• Sobolev spaces
• functions of bounded variation
• gamma-convergence
• nonlocal functionals

In the thesis we study two kinds of families of nonlocal functionals, whose limits (in the
appropriate sense) are multiples either of the Sobolev norm or of the total variation,
depending on the value of a parameter p.
This provides a characterization of the Sobolev spaces and of the space of
functions of bounded variation as the set of functions for which the (Γ-)limit of those families is finite.
For the sake of simplicity, we consider only the one dimensional case, even if almost
all the results are valid in every dimension.

In the first family, derivatives are replaced by finite differences weighted by a family of mollifiers. As shown in 2001 by J. Bourgain, H. Brezis and P. Mironescu, this family converges to the Sobolev norm or the total variation both in the sense of pointwise convergence and in the sense of De Giorgi’s Γ-convergence.

The second family has been studied in a series of paper (Nguyen (JFA 2006, Duke 2011), Bourgain-Nguyen (CRAS 2006), Brezis-Nguyen (ArXiv 2016)). In these papers the authors proved that (if p>1) the pointwise limit is equal to a multiple of the Sobolev norm, and that the Γ-limit is also a multiple of the Sobolev norm (or the total variation if p=1), but with a strictly lower constant.

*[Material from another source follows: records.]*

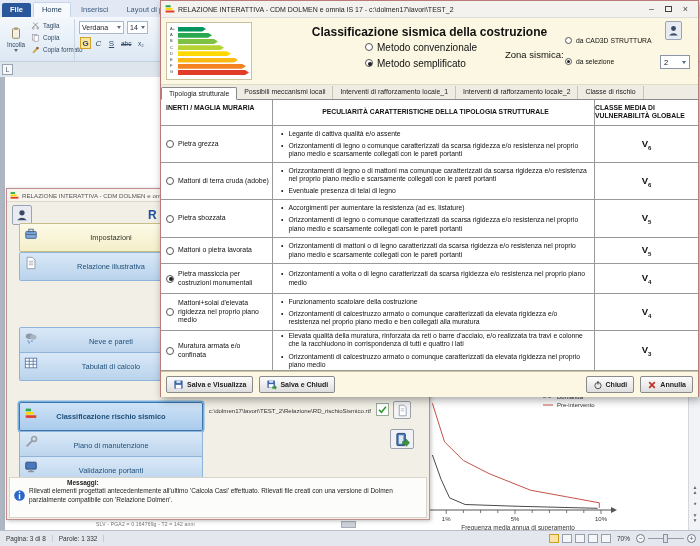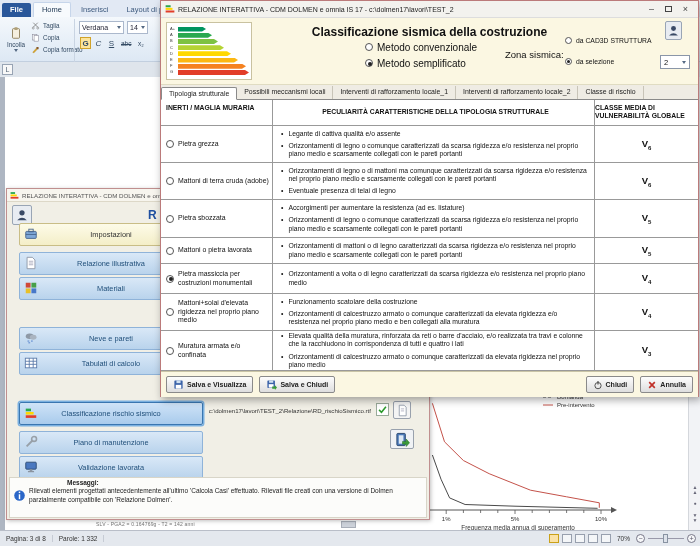--- a/index.html
+++ b/index.html
@@ -53,7 +53,7 @@
   .bw-avatar{position:absolute;left:5px;top:16px;width:20px;height:20px;background:#e8ecf2;border:1px solid #99a5b5;border-radius:2px;display:flex;align-items:center;justify-content:center;}
   .bw-r{position:absolute;left:141px;top:19px;font-weight:bold;font-size:12px;color:#1f4fa0;}
   .bw-buttons{position:absolute;left:12px;top:0;width:184px;height:100%;}
-  .bbtn{position:absolute;left:0;width:184px;height:23px;border:1px solid #8fb3d9;border-radius:2px;background:linear-gradient(#d9e8f7,#b9d3ec);display:flex;align-items:center;justify-content:center;font-size:7.4px;color:#1f4e79;}
+  .bbtn{position:absolute;left:0;width:184px;height:29px;border:1px solid #8fb3d9;border-radius:2px;background:linear-gradient(#d9e8f7,#b9d3ec);display:flex;align-items:center;justify-content:center;font-size:7.4px;color:#1f4e79;}
   .bbtn .bicn{position:absolute;left:4px;top:3px;}
   .bbtn.cream{background:linear-gradient(#fdfbe8,#f4eec8);border-color:#c9bd86;color:#333;}
   .bbtn.sel{box-shadow:0 0 0 1.5px #7ab0e0;border-color:#3a76b0;background:linear-gradient(#cfe3f7,#a9cbec);}

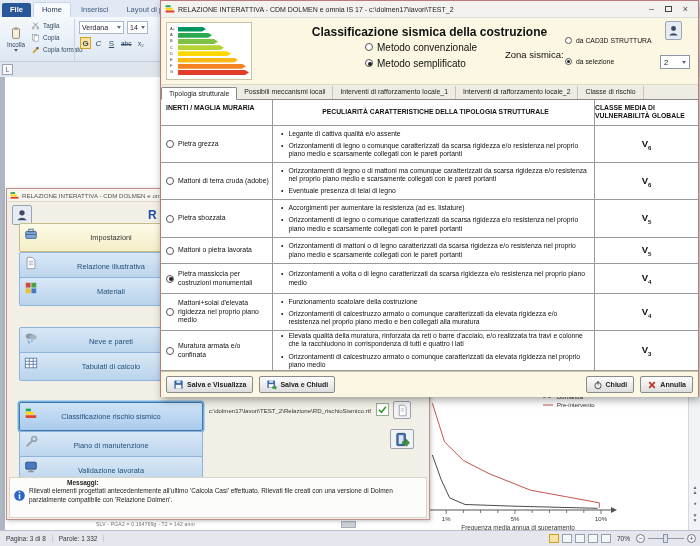--- a/index.html
+++ b/index.html
@@ -294,17 +294,6 @@
           </span>
           <span>Relazione illustrativa</span>
         </div>
-        <div class="bbtn" style="top: 88px;">
-          <span class="icn bicn">
-            <svg viewBox="0 0 16 16" width="14" height="14">
-              <rect x="2" y="2" width="5.5" height="5.5" fill="#d04838"></rect>
-              <rect x="8.5" y="2" width="5.5" height="5.5" fill="#48a048"></rect>
-              <rect x="2" y="8.5" width="5.5" height="5.5" fill="#e8c028"></rect>
-              <rect x="8.5" y="8.5" width="5.5" height="5.5" fill="#4878c8"></rect>
-            </svg>
-          </span>
-          <span>Materiali</span>
-        </div>
         <div class="bbtn" style="top: 138px;">
           <span class="icn bicn">
             <svg viewBox="0 0 16 16" width="14" height="14">

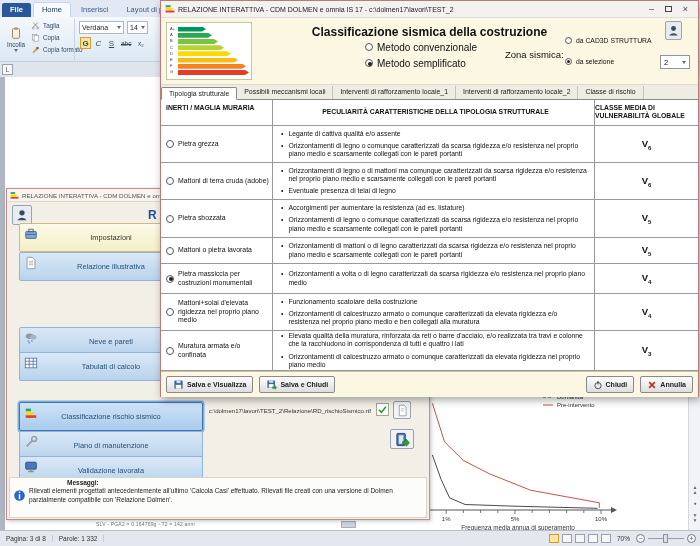--- a/index.html
+++ b/index.html
@@ -56,7 +56,7 @@
   .bbtn{position:absolute;left:0;width:184px;height:29px;border:1px solid #8fb3d9;border-radius:2px;background:linear-gradient(#d9e8f7,#b9d3ec);display:flex;align-items:center;justify-content:center;font-size:7.4px;color:#1f4e79;}
   .bbtn .bicn{position:absolute;left:4px;top:3px;}
   .bbtn.cream{background:linear-gradient(#fdfbe8,#f4eec8);border-color:#c9bd86;color:#333;}
-  .bbtn.sel{box-shadow:0 0 0 1.5px #7ab0e0;border-color:#3a76b0;background:linear-gradient(#cfe3f7,#a9cbec);}
+  .bbtn.sel{box-shadow:0 0 0 1.5px #7ab0e0;border-color:#3a76b0;background:linear-gradient(#cfe3f7,#a9cbec);font-weight:bold;}
   .bw-path{position:absolute;left:174px;top:218px;width:190px;font-size:6.1px;color:#333;text-align:right;white-space:nowrap;overflow:hidden;}
   .bw-check{position:absolute;left:369px;top:214px;width:13px;height:13px;background:#fff;border:1px solid #9aab9a;display:flex;align-items:center;justify-content:center;}
   .bw-docbtn{position:absolute;left:386px;top:212px;width:18px;height:18px;border:1px solid #99a1ad;background:#f4f4f4;border-radius:2px;display:flex;align-items:center;justify-content:center;}

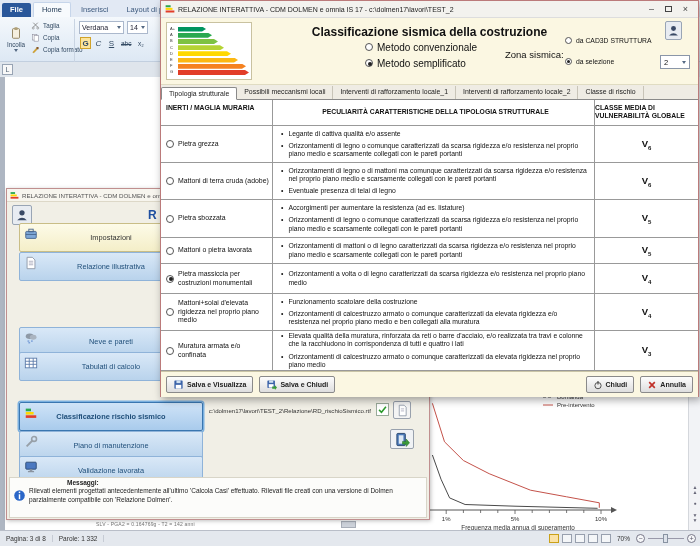--- a/index.html
+++ b/index.html
@@ -345,7 +345,7 @@
               <rect x="4.5" y="12.5" width="7" height="1.5" fill="#8a94a0"></rect>
             </svg>
           </span>
-          <span>Validazione lavorata</span>
+          <span>Validazione portanti</span>
         </div>
       </div>
     <div class="bw-path">c:\dolmen17\lavori\TEST_2\Relazione\RD_rischioSismico.rtf</div>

Nevertheless, many problems remained open.
In this thesis we answer two of them:
• we compute the exact value of the constant that appears in the Γ-limit (that was only conjectured until now),
• we show the existence of smooth recovery families.
The techniques we use provide also a simpler proof of the Γ-convergence result.
Some parts of this thesis are based on a joint work with C. Antonucci, M. Gobbino and M. Migliorini.